The technique is based on the absorption and emission of energy in the radio frequency range of the electromagnetic spectrum. It allows doctors to distinguish between different types of tissue inside the body and between healthy and damaged tissue.
It is very helpful in diagnosing problems in the brain such as tumours and Parkinson’s disease. It is also widely used in sports medicine, because it allows specialists to see structures such as ligaments, cartilage and tendons clearly. It has the highest resolution of all types of medical imaging.
How does it work?
NMR imaging is based on the absorption and emission of energy carried by radio waves by hydrogen atoms in the body. As the human body largely consists of water, it’s approximately 63% hydrogen atoms.

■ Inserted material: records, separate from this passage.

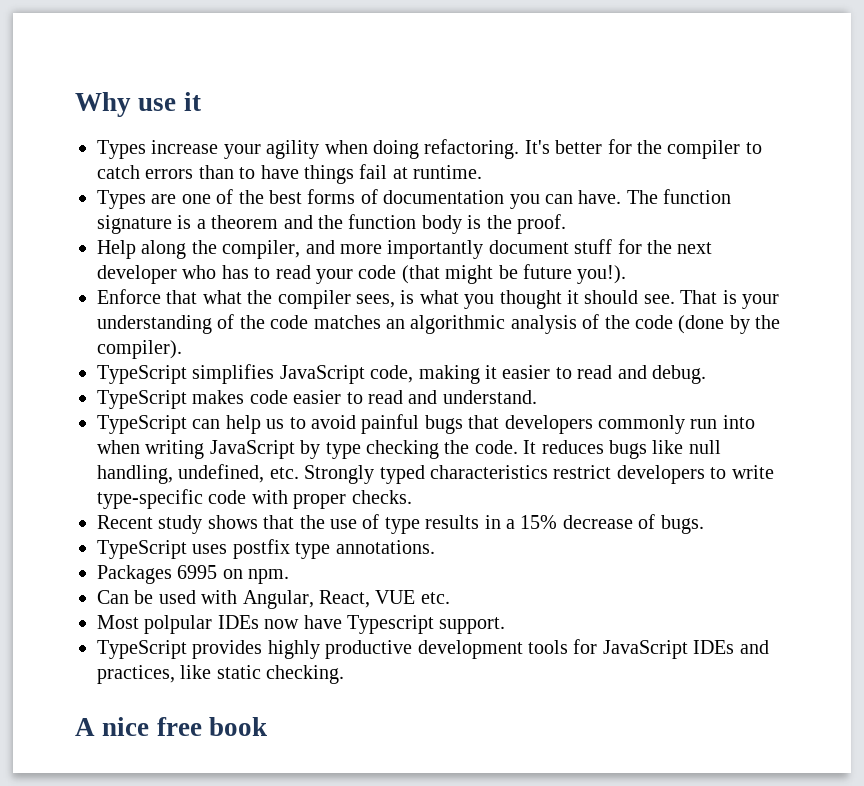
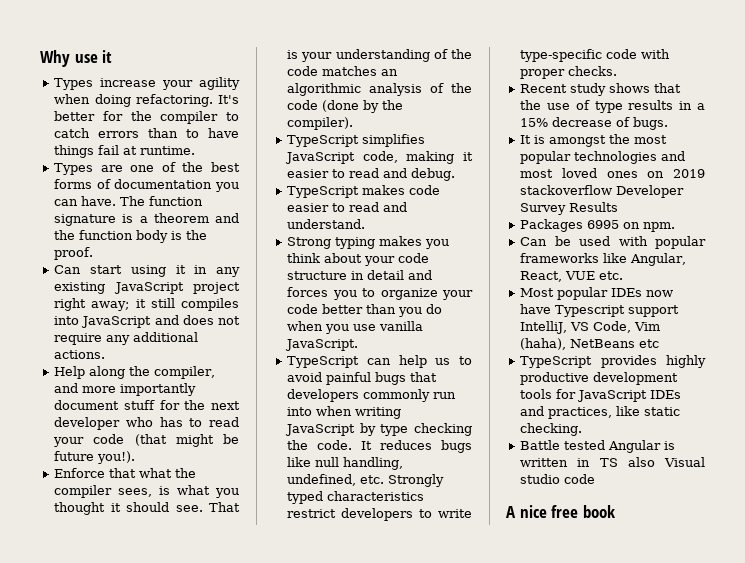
(566, 224) none -> [54,265,240,277] [54,282,240,294] [54,298,239,311] [54,315,240,328] [54,332,199,345] [54,350,106,359] // Can start using it in any existing JavaScript project right away; it still compiles into JavaScript and does not require any additional actions.
(537, 397) none -> [287,236,450,249] [287,253,430,266] [287,270,433,280] [287,287,473,300] [287,304,443,317] [287,321,424,334] [285,339,359,351] // Strong typing makes you think about your code structure in detail and forces you to organize your code better than you do when you use vanilla JavaScript.
[97,539,435,559] TypeScript uses postfix type annotations. -> [520,134,668,147] [520,151,686,164] [520,168,705,178] [520,185,685,198] [520,202,619,215] It is amongst the most popular technologies and most loved ones on 2019 stackoverflow Developer Survey Results
(238, 597) none -> [655,236,706,249] [520,253,628,263] popular frameworks like
[144,615,213,634] polpular -> [557,287,609,300] popular
[439,617,506,634] support. -> [628,305,680,317] [520,321,661,334] [520,338,660,350] support IntelliJ, VS Code, Vim (haha), NetBeans etc
(345, 674) none -> [520,440,676,453] [520,457,705,467] [520,474,596,484] // Battle tested Angular is written in TS also Visual studio code

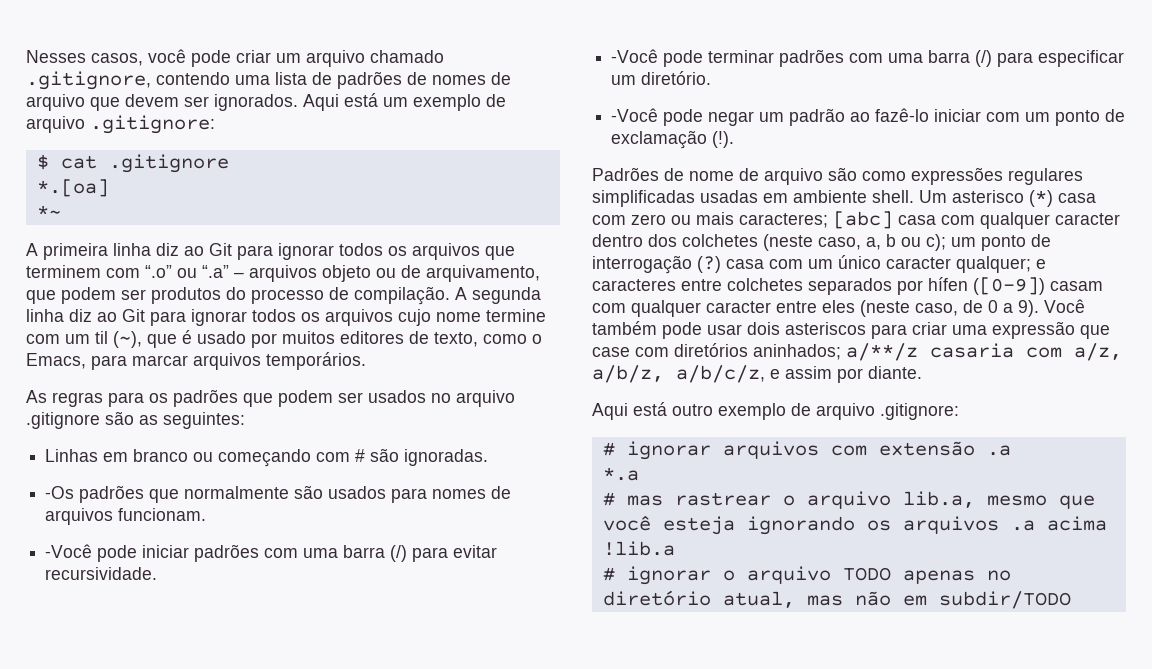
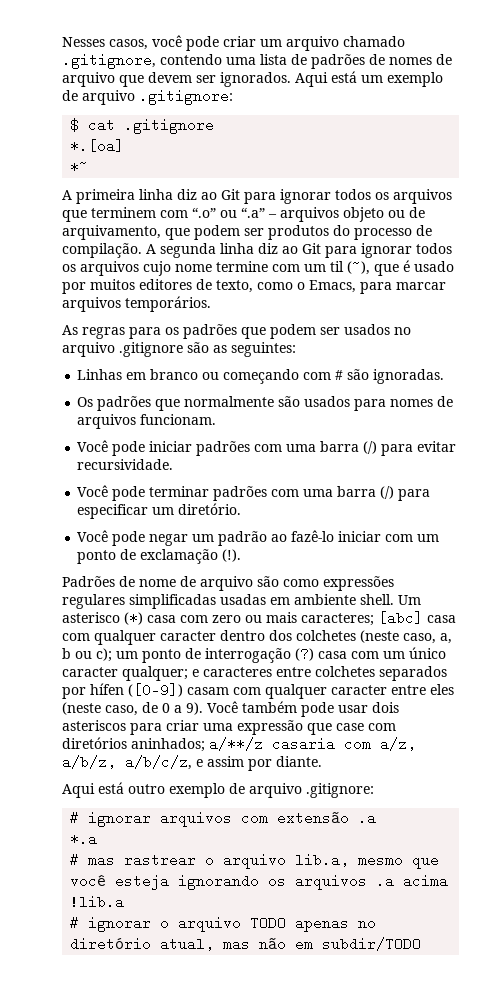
[45,486,75,499] -Os -> [77,397,94,407] Os
[45,544,93,558] -Você -> [77,440,109,452] Você
[611,49,659,63] -Você -> [77,485,109,497] Você
[611,108,659,122] -Você -> [77,530,109,542] Você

When placed under an intense magnetic field the nuclei of these hydrogen atoms behave rather like little magnets. If the nuclei are simultaneously irradiated by radio waves with variable frequencies, they resonate absorbing and emitting radiation.
This emission of radiation is monitored by a computer, creating a ‘map’ of the concentration of hydrogen nuclei in the tissues. These appear differently in normal and in diseased tissues of the same organ or in tumours guaranteeing a very precise diagnosis.
Advantages of this method are its non-invasiveness, and the fact that it is based on the use of low-intensity radiation. Therefore, it is believed that it does not pose health risks for the patient, unlike X-ray imaging, for example, which uses high-intensity radiation.
NMR is a technique that extends far beyond its medical applications. It is used nowadays in physics, chemistry, biology and agriculture to investigate the structure and the behaviour of atoms and molecules.